TASK PROMPT
Provide only the number of lines in the records below that include "color".

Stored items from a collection
*** Block opens ***
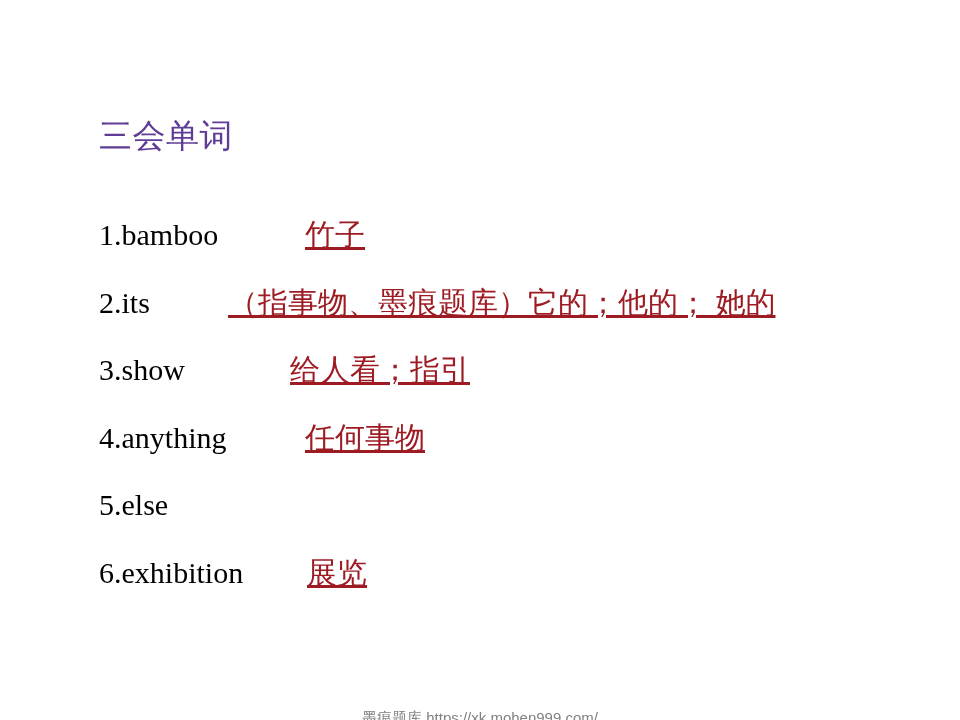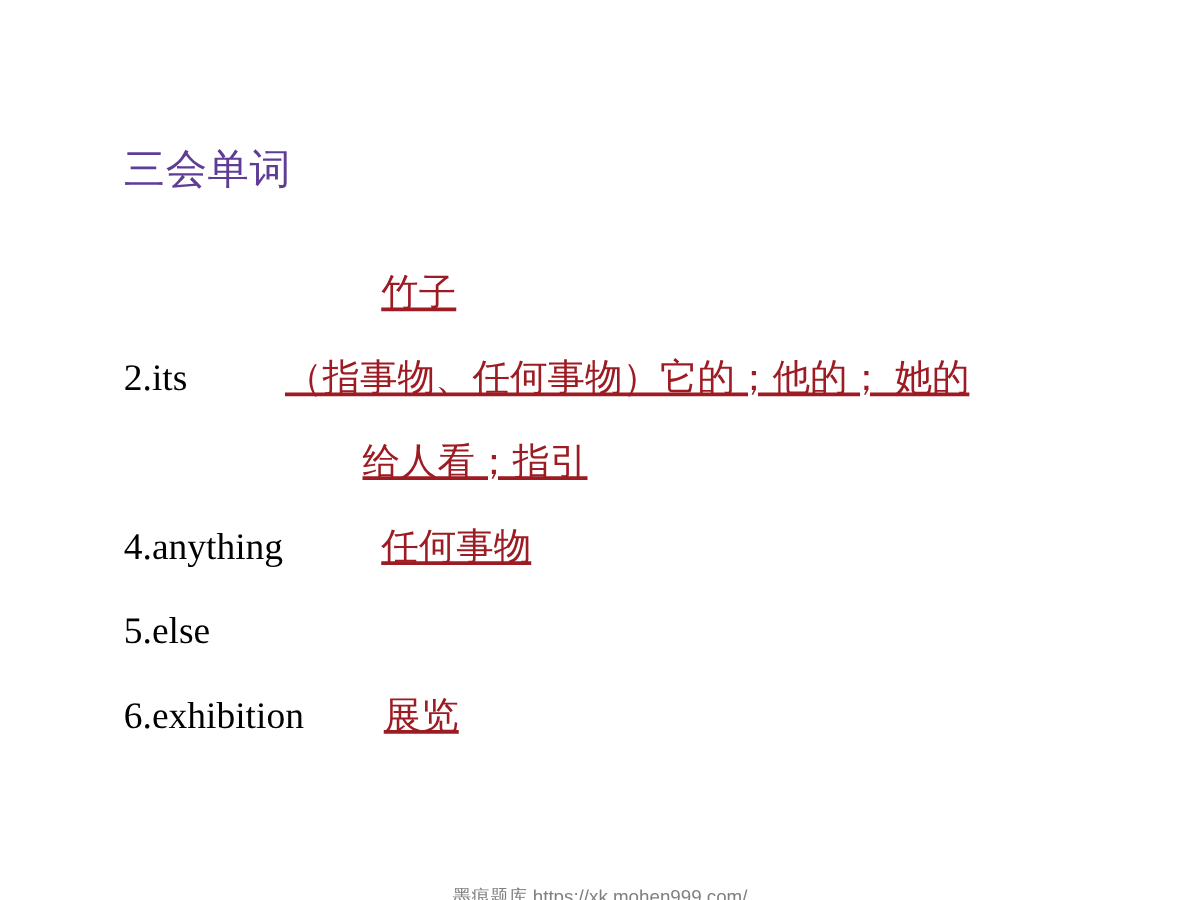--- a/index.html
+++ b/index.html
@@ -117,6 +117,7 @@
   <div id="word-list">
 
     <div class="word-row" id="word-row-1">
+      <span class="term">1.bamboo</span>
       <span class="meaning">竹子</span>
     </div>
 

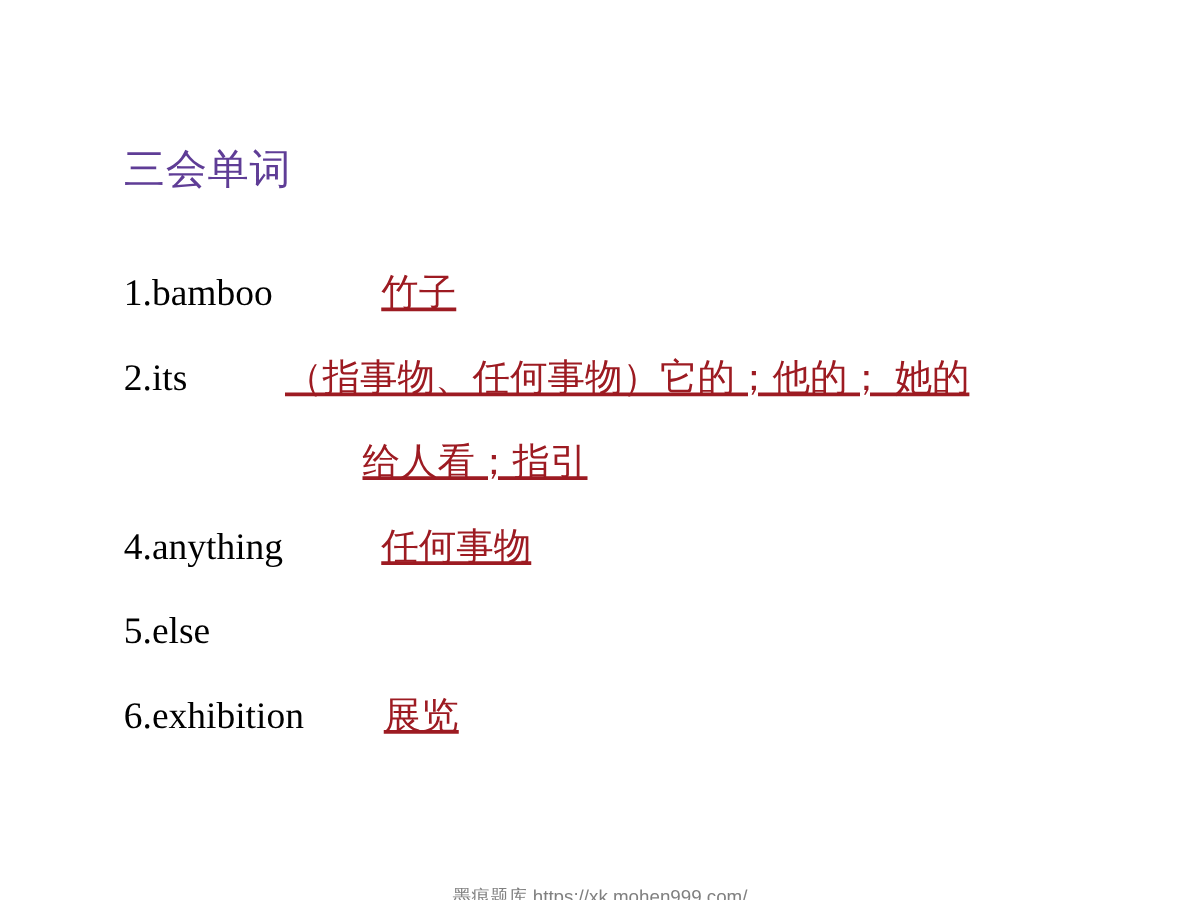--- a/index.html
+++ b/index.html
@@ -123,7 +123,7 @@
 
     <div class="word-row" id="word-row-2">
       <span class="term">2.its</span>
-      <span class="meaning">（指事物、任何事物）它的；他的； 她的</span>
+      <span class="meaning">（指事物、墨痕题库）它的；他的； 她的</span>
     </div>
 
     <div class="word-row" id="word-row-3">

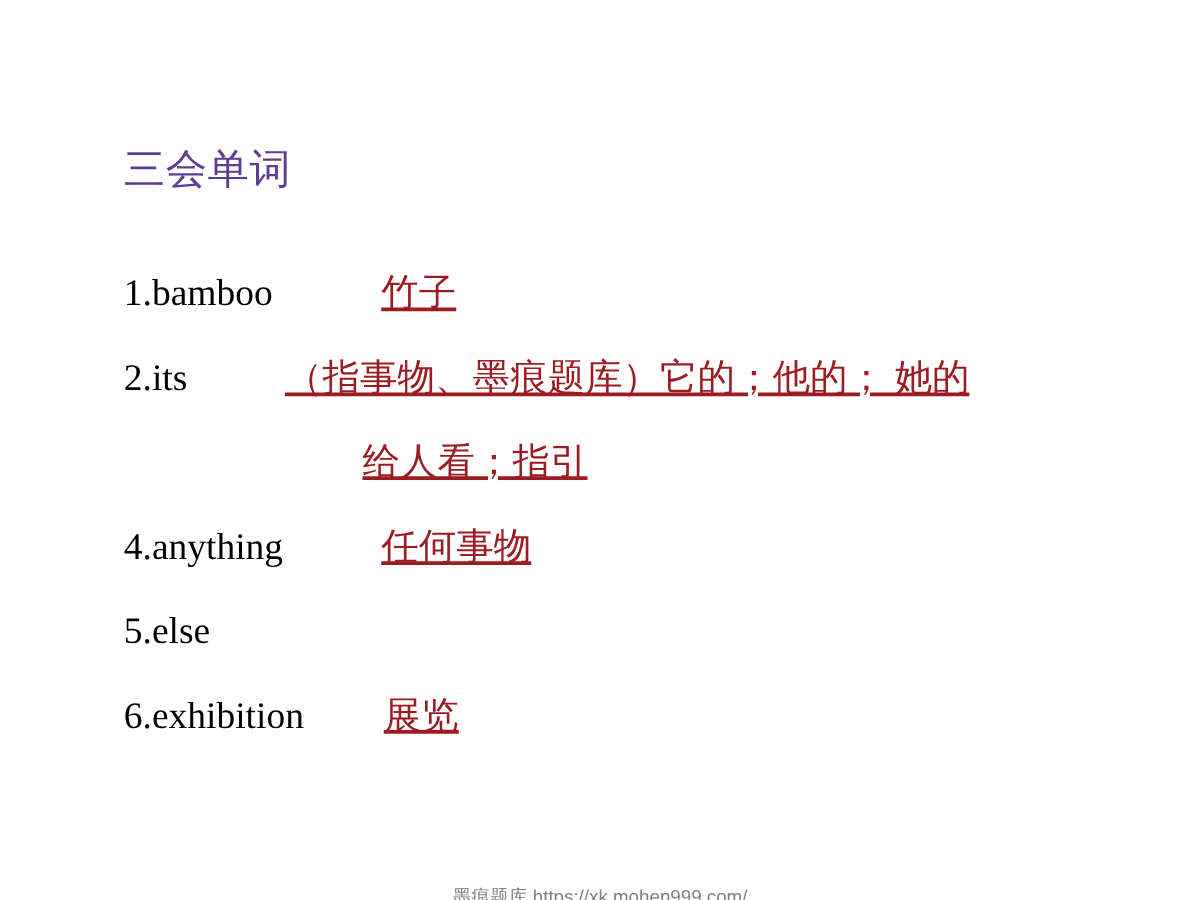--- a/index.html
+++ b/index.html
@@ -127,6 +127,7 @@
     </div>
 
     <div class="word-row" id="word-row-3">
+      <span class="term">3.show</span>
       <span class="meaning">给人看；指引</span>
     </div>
*** Block closes ***
*** Block opens ***
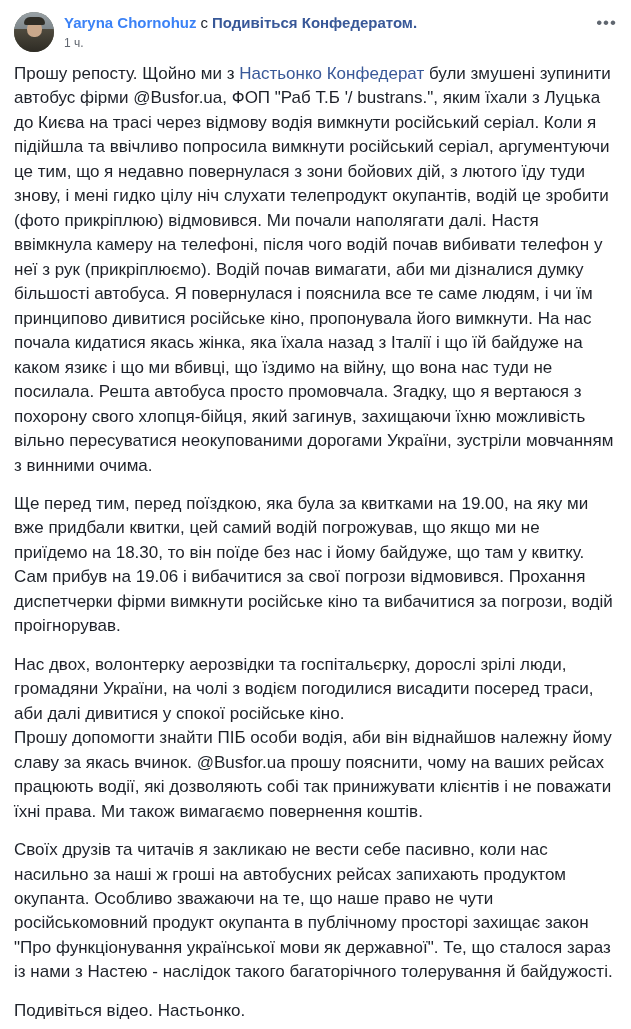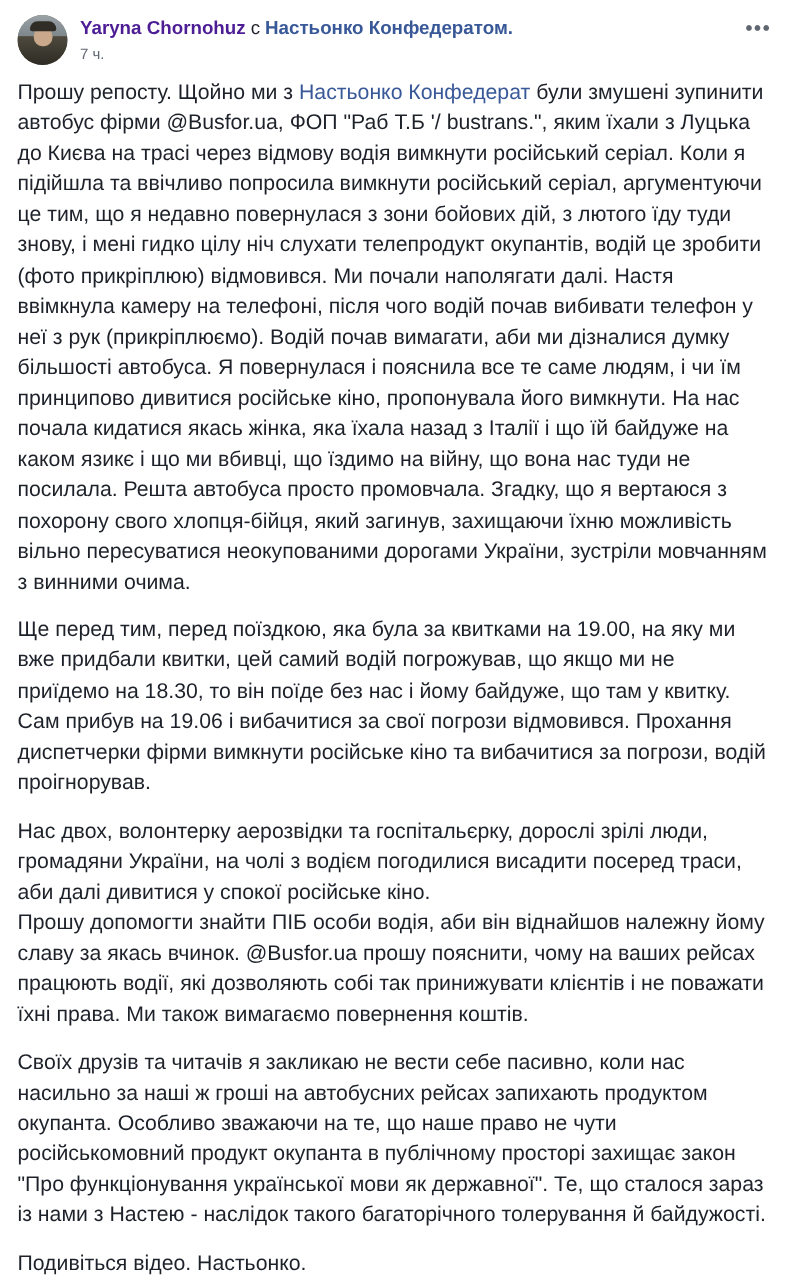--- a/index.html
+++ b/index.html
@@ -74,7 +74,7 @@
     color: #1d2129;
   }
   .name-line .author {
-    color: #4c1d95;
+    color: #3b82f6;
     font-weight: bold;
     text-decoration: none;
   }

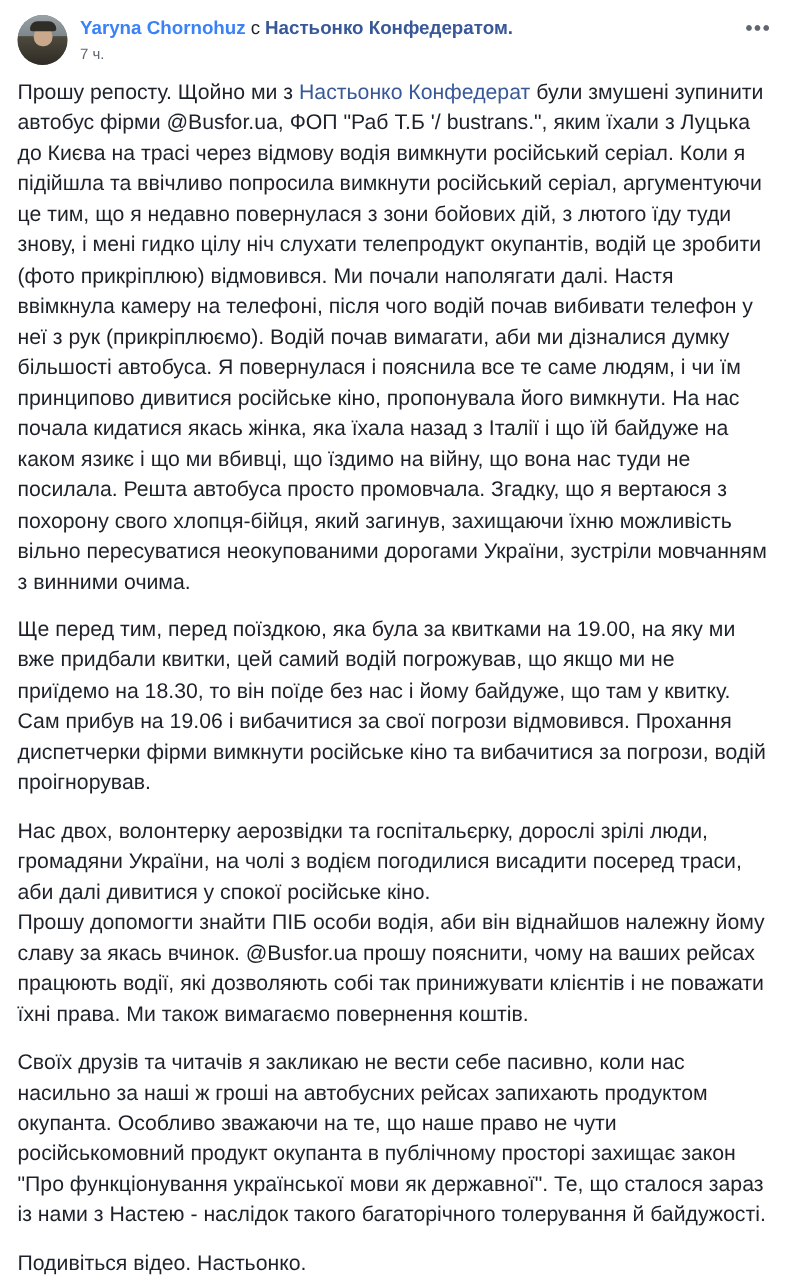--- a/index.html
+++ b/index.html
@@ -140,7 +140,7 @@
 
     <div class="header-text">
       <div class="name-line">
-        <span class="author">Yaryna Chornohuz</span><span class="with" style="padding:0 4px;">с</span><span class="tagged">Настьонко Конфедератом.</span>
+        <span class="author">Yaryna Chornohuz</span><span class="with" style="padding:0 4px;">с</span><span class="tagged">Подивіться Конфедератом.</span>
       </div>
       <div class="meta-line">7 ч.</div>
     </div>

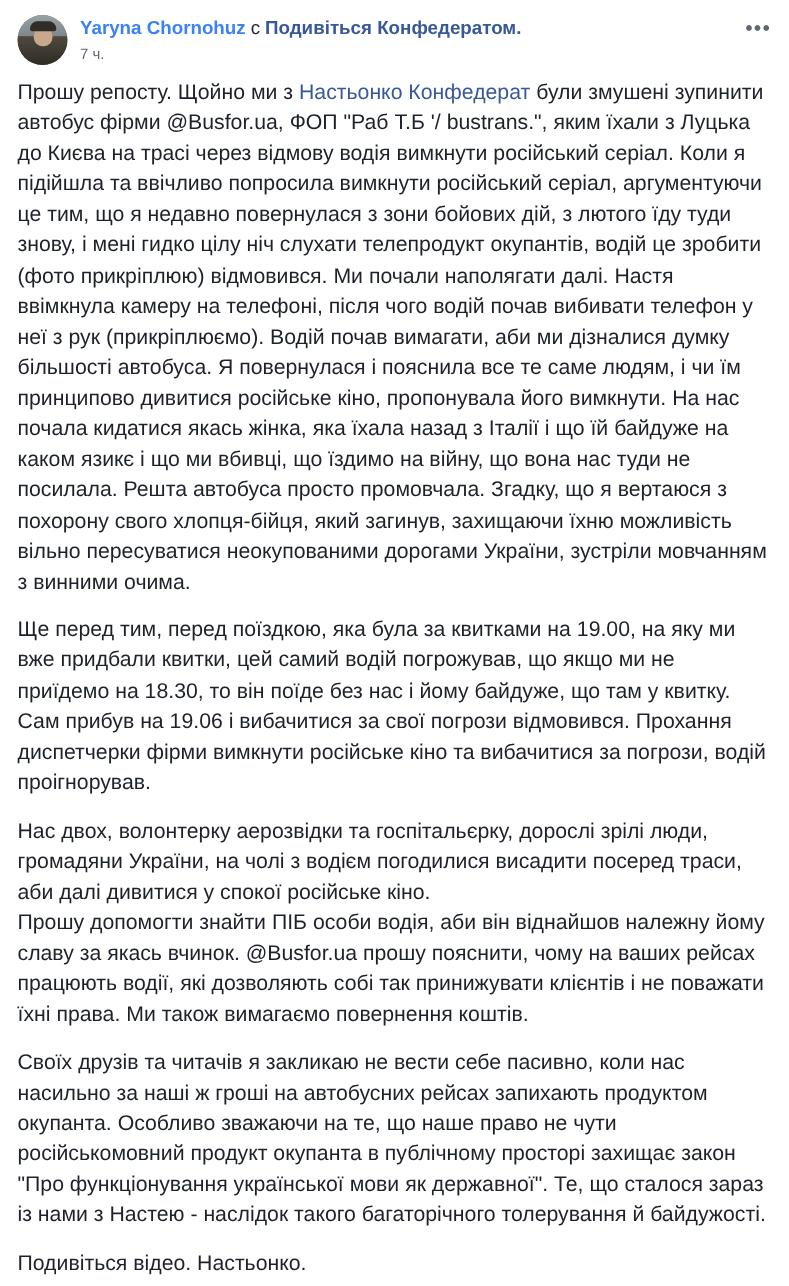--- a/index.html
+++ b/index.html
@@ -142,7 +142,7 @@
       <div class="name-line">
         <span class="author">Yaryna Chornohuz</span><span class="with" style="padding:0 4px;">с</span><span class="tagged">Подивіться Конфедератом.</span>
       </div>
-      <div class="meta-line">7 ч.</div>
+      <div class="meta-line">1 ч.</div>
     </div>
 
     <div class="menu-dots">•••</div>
*** Block closes ***
OUTPUT FOR THIS EXERCISE
3